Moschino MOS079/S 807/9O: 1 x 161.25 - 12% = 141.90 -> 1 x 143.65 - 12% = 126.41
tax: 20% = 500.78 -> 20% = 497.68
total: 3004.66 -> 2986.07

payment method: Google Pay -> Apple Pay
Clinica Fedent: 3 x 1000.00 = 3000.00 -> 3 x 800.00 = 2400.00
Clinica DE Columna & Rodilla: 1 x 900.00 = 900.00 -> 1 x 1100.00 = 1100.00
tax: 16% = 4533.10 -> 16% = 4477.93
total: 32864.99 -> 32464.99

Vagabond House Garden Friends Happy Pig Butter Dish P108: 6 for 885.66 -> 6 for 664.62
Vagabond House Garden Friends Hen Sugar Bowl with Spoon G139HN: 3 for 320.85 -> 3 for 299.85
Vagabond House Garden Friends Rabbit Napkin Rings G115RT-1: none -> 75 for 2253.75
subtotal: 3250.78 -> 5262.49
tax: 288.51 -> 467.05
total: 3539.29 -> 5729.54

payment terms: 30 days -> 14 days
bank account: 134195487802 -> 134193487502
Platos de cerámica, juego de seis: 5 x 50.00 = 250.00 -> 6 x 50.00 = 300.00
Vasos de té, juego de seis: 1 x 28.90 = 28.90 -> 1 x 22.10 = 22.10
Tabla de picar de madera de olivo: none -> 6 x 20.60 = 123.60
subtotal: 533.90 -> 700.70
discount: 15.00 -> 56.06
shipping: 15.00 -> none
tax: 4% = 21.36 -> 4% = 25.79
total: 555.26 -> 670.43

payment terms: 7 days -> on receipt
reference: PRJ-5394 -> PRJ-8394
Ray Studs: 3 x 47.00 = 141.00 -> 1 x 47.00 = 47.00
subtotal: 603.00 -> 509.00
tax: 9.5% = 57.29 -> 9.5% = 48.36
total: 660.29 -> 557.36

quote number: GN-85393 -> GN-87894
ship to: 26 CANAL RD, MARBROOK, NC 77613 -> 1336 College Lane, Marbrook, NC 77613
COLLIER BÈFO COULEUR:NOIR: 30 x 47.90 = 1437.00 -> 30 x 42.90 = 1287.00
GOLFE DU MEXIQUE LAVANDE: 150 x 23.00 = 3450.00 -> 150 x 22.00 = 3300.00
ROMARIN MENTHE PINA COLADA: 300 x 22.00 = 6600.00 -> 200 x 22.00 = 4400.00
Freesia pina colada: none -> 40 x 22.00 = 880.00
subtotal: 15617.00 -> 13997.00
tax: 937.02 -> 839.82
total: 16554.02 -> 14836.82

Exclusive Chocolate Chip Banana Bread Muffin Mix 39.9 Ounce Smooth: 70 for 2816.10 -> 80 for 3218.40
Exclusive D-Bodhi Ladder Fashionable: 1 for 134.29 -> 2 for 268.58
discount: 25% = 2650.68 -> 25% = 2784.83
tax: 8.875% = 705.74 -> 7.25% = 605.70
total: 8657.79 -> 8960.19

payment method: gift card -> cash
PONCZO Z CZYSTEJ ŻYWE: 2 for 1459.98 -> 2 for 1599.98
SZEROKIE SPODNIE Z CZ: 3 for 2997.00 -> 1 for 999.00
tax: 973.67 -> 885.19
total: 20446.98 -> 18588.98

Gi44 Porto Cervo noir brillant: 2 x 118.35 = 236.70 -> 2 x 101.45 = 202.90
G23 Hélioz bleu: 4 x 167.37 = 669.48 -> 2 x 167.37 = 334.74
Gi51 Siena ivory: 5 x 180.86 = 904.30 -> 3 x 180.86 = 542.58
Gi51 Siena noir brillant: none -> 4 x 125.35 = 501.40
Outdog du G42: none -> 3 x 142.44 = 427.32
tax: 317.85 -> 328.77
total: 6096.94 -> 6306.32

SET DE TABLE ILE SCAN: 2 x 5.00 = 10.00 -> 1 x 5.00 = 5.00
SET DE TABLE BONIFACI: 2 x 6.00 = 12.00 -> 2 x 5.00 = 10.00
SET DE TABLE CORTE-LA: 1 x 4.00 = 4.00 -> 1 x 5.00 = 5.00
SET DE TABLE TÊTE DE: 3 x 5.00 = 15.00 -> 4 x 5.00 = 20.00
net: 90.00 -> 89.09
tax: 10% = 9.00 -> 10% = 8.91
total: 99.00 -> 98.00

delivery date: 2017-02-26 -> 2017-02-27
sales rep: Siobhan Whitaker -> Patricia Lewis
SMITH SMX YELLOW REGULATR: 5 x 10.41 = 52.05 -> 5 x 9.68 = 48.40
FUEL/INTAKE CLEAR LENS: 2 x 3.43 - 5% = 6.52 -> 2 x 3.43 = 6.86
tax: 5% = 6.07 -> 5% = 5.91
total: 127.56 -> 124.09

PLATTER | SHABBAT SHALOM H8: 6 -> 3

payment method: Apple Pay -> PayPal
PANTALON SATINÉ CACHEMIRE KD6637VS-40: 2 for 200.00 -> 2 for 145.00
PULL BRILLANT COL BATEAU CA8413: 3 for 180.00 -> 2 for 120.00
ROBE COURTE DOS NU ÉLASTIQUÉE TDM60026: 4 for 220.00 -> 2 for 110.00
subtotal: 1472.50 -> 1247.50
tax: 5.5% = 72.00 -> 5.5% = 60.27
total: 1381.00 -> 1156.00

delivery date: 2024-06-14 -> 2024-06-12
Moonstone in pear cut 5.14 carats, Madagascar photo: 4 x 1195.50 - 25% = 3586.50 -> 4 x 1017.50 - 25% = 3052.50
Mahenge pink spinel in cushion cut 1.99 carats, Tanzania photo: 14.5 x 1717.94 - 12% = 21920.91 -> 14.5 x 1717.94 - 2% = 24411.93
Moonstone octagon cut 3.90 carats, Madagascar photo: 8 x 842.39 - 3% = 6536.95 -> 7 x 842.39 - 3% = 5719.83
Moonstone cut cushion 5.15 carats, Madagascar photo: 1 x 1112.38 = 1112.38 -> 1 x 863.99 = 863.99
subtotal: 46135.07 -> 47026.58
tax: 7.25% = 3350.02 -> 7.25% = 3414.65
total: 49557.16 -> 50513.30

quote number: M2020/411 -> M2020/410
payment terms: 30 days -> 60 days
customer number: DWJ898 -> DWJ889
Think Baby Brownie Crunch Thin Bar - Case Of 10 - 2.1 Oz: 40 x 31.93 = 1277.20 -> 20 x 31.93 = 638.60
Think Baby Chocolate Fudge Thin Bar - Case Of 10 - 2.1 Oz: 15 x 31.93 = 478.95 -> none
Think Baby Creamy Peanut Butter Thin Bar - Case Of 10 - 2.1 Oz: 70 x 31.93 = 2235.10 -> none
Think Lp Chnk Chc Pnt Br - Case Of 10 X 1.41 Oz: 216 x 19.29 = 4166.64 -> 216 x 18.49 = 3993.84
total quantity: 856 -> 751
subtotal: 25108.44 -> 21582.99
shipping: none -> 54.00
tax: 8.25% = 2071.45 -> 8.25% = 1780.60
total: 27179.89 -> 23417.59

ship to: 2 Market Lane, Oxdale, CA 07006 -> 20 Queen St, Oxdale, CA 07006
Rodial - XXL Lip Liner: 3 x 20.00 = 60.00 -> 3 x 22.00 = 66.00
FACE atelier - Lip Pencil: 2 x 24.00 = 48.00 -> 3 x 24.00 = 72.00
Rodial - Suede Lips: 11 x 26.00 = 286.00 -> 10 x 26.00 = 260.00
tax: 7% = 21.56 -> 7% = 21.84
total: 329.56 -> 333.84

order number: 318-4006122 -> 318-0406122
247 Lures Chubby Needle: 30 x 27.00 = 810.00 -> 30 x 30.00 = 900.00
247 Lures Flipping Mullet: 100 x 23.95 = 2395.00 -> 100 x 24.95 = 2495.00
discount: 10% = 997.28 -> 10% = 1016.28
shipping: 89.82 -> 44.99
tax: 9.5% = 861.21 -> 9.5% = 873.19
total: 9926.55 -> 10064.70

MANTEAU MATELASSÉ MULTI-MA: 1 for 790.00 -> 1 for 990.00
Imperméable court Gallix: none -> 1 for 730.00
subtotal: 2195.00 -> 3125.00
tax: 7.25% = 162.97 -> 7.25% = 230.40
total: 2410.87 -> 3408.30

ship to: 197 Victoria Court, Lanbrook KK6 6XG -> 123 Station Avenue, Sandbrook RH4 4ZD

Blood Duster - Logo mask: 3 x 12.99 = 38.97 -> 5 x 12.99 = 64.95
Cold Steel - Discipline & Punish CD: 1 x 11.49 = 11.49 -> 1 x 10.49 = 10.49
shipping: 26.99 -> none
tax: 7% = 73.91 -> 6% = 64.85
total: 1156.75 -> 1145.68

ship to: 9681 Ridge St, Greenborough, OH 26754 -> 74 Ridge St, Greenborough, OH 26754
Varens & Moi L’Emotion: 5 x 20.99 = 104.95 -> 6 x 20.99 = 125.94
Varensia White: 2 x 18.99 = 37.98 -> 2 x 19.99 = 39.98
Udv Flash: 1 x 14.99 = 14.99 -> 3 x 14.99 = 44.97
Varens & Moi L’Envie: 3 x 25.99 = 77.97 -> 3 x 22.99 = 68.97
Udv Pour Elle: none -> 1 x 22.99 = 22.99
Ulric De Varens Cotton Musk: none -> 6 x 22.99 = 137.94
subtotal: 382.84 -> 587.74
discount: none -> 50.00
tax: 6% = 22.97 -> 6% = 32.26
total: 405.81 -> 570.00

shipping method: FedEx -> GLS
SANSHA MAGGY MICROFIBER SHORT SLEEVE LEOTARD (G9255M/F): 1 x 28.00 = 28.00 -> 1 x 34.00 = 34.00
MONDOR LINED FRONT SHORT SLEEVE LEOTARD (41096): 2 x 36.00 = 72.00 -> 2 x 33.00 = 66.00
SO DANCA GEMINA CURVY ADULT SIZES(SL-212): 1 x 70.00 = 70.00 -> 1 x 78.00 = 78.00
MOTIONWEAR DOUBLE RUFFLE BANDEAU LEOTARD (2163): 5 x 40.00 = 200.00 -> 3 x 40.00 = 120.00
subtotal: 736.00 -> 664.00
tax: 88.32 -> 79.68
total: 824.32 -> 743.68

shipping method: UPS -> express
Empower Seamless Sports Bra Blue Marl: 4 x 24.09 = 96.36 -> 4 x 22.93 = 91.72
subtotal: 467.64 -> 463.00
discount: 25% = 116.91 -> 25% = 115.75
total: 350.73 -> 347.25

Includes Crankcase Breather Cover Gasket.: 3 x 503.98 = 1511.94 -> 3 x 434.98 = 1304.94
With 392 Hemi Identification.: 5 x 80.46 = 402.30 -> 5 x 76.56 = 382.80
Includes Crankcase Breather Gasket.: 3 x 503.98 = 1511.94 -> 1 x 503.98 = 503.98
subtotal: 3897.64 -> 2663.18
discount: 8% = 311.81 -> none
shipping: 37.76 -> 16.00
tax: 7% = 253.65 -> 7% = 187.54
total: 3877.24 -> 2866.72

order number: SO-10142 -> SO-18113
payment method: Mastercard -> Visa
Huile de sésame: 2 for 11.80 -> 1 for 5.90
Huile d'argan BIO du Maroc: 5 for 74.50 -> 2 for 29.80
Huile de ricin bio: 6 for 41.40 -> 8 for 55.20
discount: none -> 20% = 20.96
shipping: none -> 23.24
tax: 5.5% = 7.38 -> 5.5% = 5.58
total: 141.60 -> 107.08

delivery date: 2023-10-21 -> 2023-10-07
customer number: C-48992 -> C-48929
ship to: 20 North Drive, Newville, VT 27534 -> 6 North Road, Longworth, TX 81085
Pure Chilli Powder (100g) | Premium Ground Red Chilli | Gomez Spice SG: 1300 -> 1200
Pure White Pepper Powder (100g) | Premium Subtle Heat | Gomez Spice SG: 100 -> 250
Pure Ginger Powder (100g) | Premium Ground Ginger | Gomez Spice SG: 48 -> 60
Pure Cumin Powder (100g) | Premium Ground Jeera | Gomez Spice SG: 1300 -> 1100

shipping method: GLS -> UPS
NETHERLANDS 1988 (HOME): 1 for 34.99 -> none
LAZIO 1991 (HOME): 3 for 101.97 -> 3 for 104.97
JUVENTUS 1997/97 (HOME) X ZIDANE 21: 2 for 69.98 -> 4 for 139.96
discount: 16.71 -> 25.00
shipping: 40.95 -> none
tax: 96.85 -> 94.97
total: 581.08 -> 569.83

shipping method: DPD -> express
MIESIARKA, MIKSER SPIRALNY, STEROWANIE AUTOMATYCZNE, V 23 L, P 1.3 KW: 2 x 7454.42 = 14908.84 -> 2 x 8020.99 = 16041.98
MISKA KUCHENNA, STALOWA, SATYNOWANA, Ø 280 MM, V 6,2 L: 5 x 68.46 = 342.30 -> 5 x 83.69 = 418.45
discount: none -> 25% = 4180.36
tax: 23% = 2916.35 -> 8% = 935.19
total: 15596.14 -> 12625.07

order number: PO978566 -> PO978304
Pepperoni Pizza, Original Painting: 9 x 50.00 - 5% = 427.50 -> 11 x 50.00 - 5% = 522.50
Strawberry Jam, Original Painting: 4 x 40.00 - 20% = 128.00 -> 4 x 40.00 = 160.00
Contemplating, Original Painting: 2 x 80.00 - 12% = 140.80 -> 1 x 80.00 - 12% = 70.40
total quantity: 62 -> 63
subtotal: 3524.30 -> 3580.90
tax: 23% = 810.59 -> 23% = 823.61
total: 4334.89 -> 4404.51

+++++

§ YOUR INSTRUCTIONS: The lines above, starting at the one with "total: 824.32 -> 743.68" and ending at the one with "total: 350.73 -> 347.25", are the only ones to return, exactly as written.

§ THE COMPLETED TASK:
total: 824.32 -> 743.68

shipping method: UPS -> express
Empower Seamless Sports Bra Blue Marl: 4 x 24.09 = 96.36 -> 4 x 22.93 = 91.72
subtotal: 467.64 -> 463.00
discount: 25% = 116.91 -> 25% = 115.75
total: 350.73 -> 347.25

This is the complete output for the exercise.